Hier, Cesare Battisti a été arrêté au Brésil par la police locale, en vertu de mandat d'arrêt international lancé à son encontre, grâce à des informations provenant de la police française. Son extradition est demandée depuis des années par l'Italie, où il a été condamné il y a une quinzaine d'années pour complicité dans le cadre de plusieurs assassinats dans les années 70. En 2004, la procédure avait été enclanchée à son encontre, et il avait été soutenu de façon surprenante par une certaine partie des intellectuels et des personnalités politiques françaises. Aujourd'hui, on retrouve les mêmes pour le défendre et souhaiter qu'il ne soit pas extradé en Italie. Bernard Henri-Levy, Olivier Besancenot, Bertrand Delanoë ou même François Bayrou en font partie, ce dernier déclarant même en tant que candidat à l'élection présidentielle qu'il voulait que Cesare Battisti ait droit à un nouveau procès. Cesare Battisti a pourtant déjà eu le droit à son procès, et on ne peut pas vraiment dire qu'il ait été empêché d'y aller. Son absence était le résultat de sa propre volonté, de sa fuite permanente par rapport à ses responsabilités, à commencer par son évasion des prisons italiennes en 1981. Comment peut-on dire qu'un procès par contumace est injuste lorsque l'inculpé prend la fuite pour éviter de l'affronter ? Du reste, c'est tout de même de l'Italie dont il est question, un pays démocratique voisin membre de l'Union Européenne. Il n'y a aucun doute sur la légitimité de leur système judiciaire, et ce n'est certainement pas à la France de se mèler des affaires juridiques des pays démocratiques amis.

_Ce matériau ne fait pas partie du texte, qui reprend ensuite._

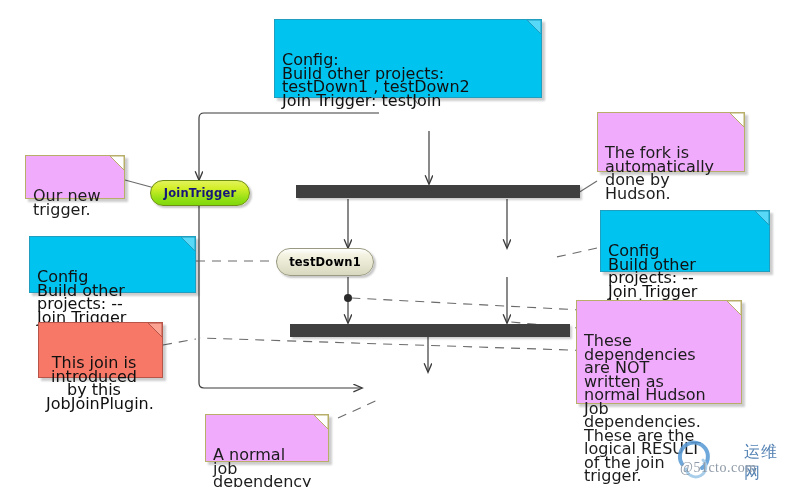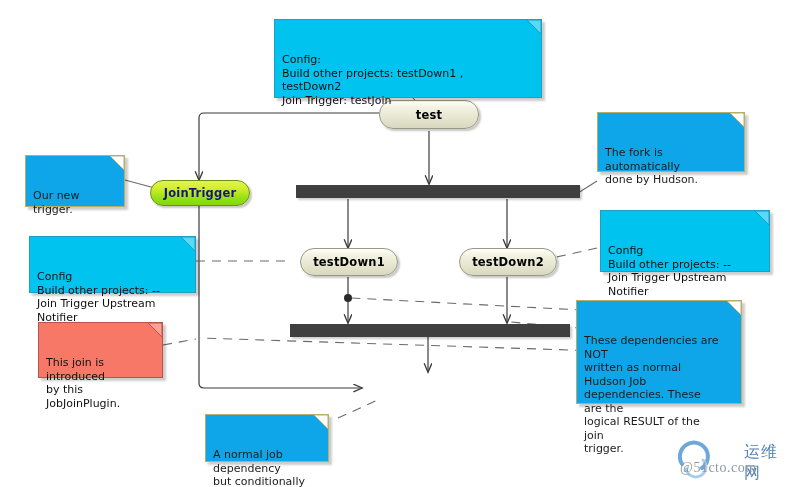--- a/index.html
+++ b/index.html
@@ -58,7 +58,7 @@
   .note {
     position: absolute;
     box-sizing: border-box;
-    font-size: 11px;
+    font-size: 16px;
     line-height: 13.5px;
     color: #1c1c1c;
     padding: 6px 20px 6px 7px;

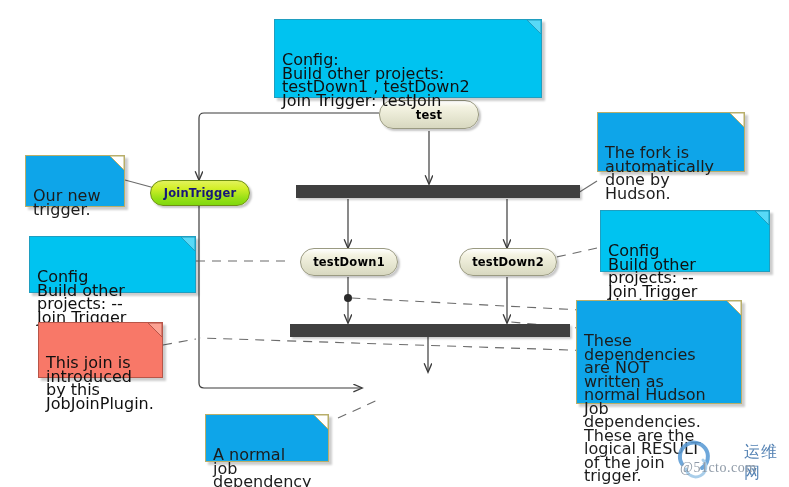--- a/index.html
+++ b/index.html
@@ -171,9 +171,6 @@
   <div class="bar" style="left:296px; top:185px; width:284px; height:13px;"></div>
   <div class="bar" style="left:290px; top:324px; width:280px; height:13px;"></div>
 
-  <div class="node" style="left:379px; top:100px; width:100px; height:29px;">
-    <span>test</span>
-  </div>
 
   <div class="node trigger" style="left:150px; top:180px; width:100px; height:26px;">
     <span>JoinTrigger</span>

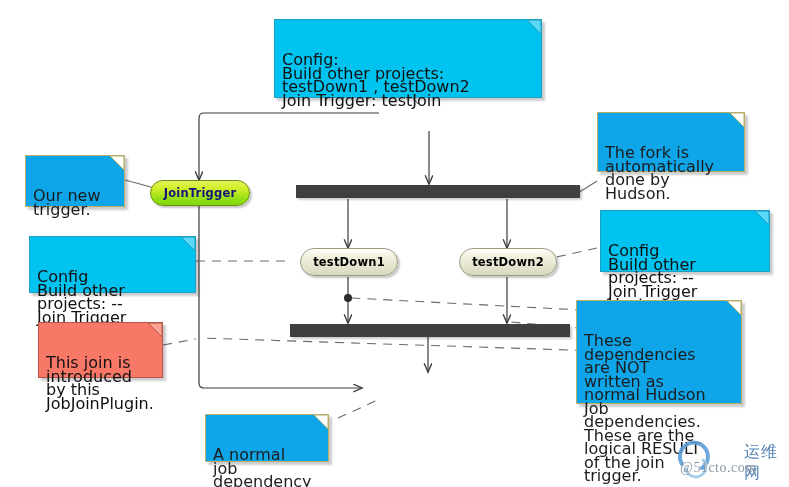--- a/index.html
+++ b/index.html
@@ -74,7 +74,7 @@
     display: block;
   }
   .note.yellow {
-    background: #0ea5e9;
+    background: #f0abfc;
     border: 1px solid #b8ae6a;
   }
   .note.yellow .fold-tri  { fill: #ffffff; stroke: #b8ae6a; }

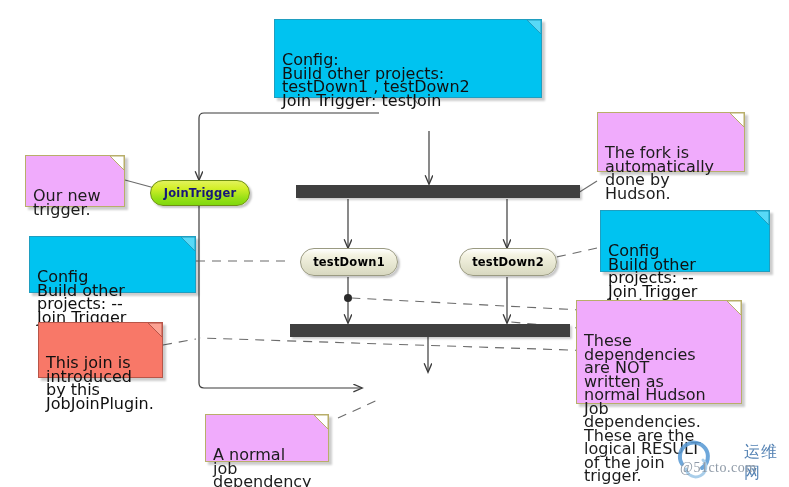--- a/index.html
+++ b/index.html
@@ -203,7 +203,7 @@
 done by Hudson.</span>
   </div>
 
-  <div class="note yellow" style="left:25px; top:155px; width:100px; height:52px;">
+  <div class="note yellow" style="left:25px; top:155px; width:100px; height:44px;">
     <svg class="fold" viewBox="0 0 14 14">
       <polygon class="fold-tri" points="14,0 14,14 0,0" stroke-width="1"></polygon>
     </svg>

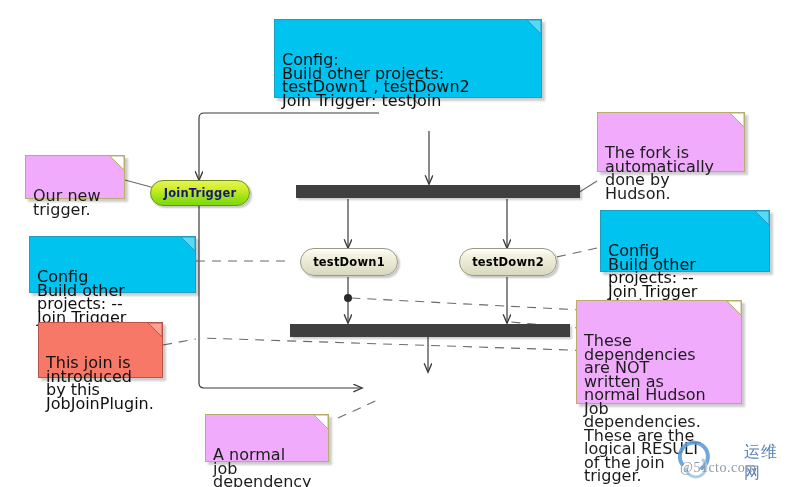--- a/index.html
+++ b/index.html
@@ -176,7 +176,7 @@
     <span>JoinTrigger</span>
   </div>
 
-  <div class="node" style="left:300px; top:248px; width:98px; height:28px;">
+  <div class="node" style="left:276px; top:248px; width:98px; height:28px;">
     <span>testDown1</span>
   </div>
 

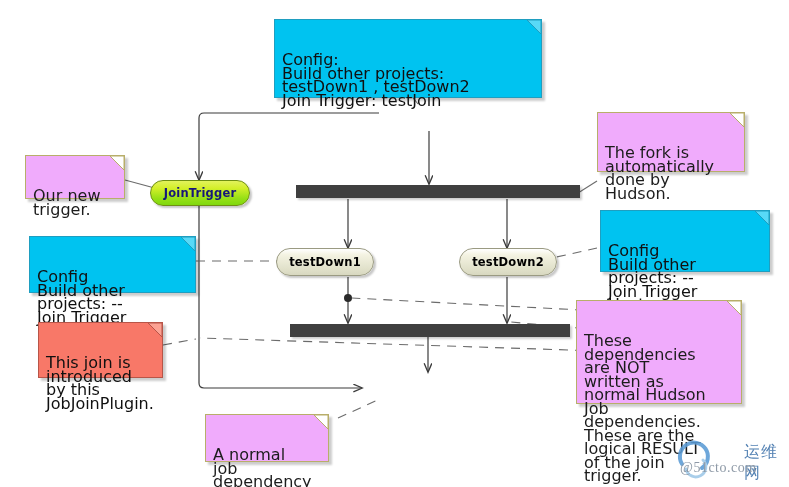--- a/index.html
+++ b/index.html
@@ -180,9 +180,6 @@
     <span>testDown1</span>
   </div>
 
-  <div class="node" style="left:459px; top:248px; width:98px; height:28px;">
-    <span>testDown2</span>
-  </div>
 
 
   <div class="note cyan" style="left:274px; top:19px; width:268px; height:79px;">

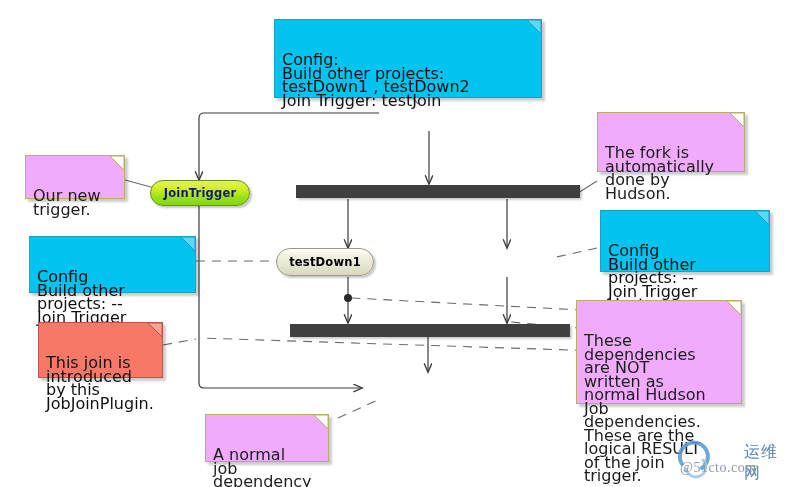--- a/index.html
+++ b/index.html
@@ -88,6 +88,7 @@
     background: #f87868;
     border: 1px solid #b85548;
     color: #101010;
+    text-align: center;
   }
   .note.pink .fold-tri    { fill: #fca293; stroke: #b85548; }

Il est troublant de constater que quelques Français semblent considérer l'Italie comme un pays qui ne serait pas assez mûr pour prendre ses propres décisions quant à son Histoire, ou de la considérer comme un pays qui serait presque dictatorial lorsqu'elle demande à faire appliquer une peine à ses criminels. Dans le cadre de l'Union Européenne, qui n'est constituée que de pays démocratiques alliés les uns aux autres, les procédures d'extraditions devraient être automatiques. Il était ainsi incompréhensible que la Grande-Bretagne ait refusé à plusieurs reprises l'extradition de Rachid Ramda, accusé d'avoir financé les attentats de 1995 en France, faisant que la procédure a duré une dizaine d'années au bout du compte. Et comment la France aurait-elle réagi si l'Italie avait accueillie Yvan Colonna ou Maurice Papon, les considérant comme des "réfugiés" alors qu'ils ont ou avaient à répondre de leurs actes devant la justice française ? La collaboration des polices et des justices européennes doit être un impératif, et à ce titre on peut aujourd'hui prendre comme exemple celle engagée entre la France et l'Espagne pour lutter contre le terrorisme basque.

Peut être faut-il voir dans les polémiques actuelles une certaine bienveillance de certaines personnes envers le terrorisme d'extrème gauche. La "doctrine Mitterrand", discours stupéfiant de l'ancien Président dénué de valeur juridique visant à protéger les criminels communistes italiens, est ainsi mis en avant pour affirmer que la parole de la France est engagée. C'est surtout lorsque la France refuse que la justice italienne fasse son travail, provoquant l'ahurissement de nos amis transalpins, qu'elle est mise à mal aux yeux du monde. Mais ce sont les mêmes qui défendent les anciens terroristes français d'Action Directe. En fin de compte, ce ne serait qu'une énième émanation du complexe de Jean Val Jean, qui consiste à croire que les criminels sont avant tout des victimes de la société, avec comme conséquence de rejeter la Justice.

Enfin, quelle présomption d'innocence peut on vraiment accorder à quelqu'un qui fuit son procès organisé dans un pays de droits ? La procédure par contumace relève alors de sa propre décision. Le cas est similaire à celui d'Yvan Colonna, qui essaie aujourd'hui de se faire passer pour innocent alors qu'il a soigneusement évité une justice pendant des années, alors qu'il aurait pu démontrer plus tôt sa non-implication dans les faits... s'il croyait vraiment que tel était le cas. L'affaire Battisti laisse en tous cas une certaine amertume, au vu de cette partie de l'"intelligentsia" française qui préfère la défense des criminels en fuite au déroulement de la Justice d'un Etat de droits.